# Quitman County



## Researcher31726 (Nov 2, 2006)

_This is an excerpt from my weekly column, "The Outdoor Scene," which appears in the 11/02 issue of The Citizen News. Hope it helps some. Thanks to those who help with it.
Sue_

The Outdoor Scene
By Sue Jones

.....Quitman County is minus some deer now, according to Bobby Taylor, with Taylor Deer Processing and Taxidermy in Cuthbert.  James Hughes, from Columbus, brought in the biggest buck that Bobby has seen this season so far.  The Muscogee County man was hunting Randolph County when he harvested the 9-pointer; it tipped the scales at 240 pounds! Stewart County, also, yielded a big 8-pointer that weighed 220 pounds to a Florida hunter who shot him in the Lumpkin area. Bobby, one of a handful of hog processors in the area, is, also, still getting in hogs that the deer hunters are harvesting, too.  
     “The 11-pointer was taken in western Randolph near the Quitman County line,” advised Rick Swick, of PatRick’s Place, when he was talking about one of the biggest racks brought in this season. “Things are going really good for the hunters!

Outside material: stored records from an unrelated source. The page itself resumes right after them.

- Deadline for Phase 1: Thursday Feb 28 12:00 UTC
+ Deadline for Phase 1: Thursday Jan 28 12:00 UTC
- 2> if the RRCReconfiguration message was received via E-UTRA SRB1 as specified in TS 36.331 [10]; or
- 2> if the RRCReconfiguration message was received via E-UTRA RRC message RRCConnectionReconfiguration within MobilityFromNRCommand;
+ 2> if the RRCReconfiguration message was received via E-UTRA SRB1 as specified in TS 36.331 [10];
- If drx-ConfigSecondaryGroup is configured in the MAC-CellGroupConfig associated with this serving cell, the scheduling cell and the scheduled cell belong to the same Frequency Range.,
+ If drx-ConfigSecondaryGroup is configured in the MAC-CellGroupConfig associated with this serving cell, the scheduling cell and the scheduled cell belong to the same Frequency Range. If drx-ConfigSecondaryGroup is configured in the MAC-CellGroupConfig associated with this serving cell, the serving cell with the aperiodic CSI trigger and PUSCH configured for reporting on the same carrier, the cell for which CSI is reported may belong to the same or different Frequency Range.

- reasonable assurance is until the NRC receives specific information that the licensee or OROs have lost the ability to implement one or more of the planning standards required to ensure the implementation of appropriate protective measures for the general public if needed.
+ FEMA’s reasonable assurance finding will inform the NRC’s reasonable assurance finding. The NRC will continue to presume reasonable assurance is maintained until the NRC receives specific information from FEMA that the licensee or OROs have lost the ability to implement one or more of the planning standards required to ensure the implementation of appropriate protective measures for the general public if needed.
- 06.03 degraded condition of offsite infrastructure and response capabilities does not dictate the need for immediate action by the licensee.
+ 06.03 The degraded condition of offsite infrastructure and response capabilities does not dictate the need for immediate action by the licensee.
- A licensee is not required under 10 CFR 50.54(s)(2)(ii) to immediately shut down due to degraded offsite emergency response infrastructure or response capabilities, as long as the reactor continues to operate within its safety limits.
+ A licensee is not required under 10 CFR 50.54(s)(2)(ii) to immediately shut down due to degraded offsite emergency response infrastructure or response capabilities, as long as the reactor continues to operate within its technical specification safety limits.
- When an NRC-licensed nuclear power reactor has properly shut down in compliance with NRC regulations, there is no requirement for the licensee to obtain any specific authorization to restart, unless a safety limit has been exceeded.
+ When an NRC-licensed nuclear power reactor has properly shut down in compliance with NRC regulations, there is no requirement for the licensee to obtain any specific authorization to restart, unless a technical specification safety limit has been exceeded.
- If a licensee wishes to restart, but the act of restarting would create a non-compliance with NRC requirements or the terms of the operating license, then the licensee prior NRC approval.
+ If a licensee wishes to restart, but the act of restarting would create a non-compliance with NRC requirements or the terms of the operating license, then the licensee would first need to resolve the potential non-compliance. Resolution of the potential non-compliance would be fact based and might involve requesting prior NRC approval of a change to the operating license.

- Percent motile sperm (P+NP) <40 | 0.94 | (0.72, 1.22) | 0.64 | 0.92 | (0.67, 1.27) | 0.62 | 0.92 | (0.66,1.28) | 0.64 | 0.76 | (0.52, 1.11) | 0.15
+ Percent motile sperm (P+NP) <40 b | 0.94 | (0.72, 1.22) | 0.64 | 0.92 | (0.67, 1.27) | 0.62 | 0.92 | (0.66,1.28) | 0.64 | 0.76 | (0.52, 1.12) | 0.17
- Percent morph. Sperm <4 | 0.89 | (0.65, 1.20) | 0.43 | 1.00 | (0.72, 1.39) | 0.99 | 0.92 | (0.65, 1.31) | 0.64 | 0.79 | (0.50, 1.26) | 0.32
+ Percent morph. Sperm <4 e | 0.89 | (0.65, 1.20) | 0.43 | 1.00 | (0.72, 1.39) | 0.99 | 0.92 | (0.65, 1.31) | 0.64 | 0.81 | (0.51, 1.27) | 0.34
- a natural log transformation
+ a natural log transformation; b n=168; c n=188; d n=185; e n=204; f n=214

We had good numbers on both Saturday and Sunday, although activity slowed down some on Monday.  It was warmer, then; that’s not so good for deer hunting.”  He added that one of his hunters talked about seeing four bucks feasting on a food plot that was a fall mix of oats, wheat, and rye.  Mother Nature is providing some good buffets for the deer and other creatures.  “The acorns are really dropping,” Rick said.  “We’re having a pretty good acorn crop, which is good for the deer!”


----------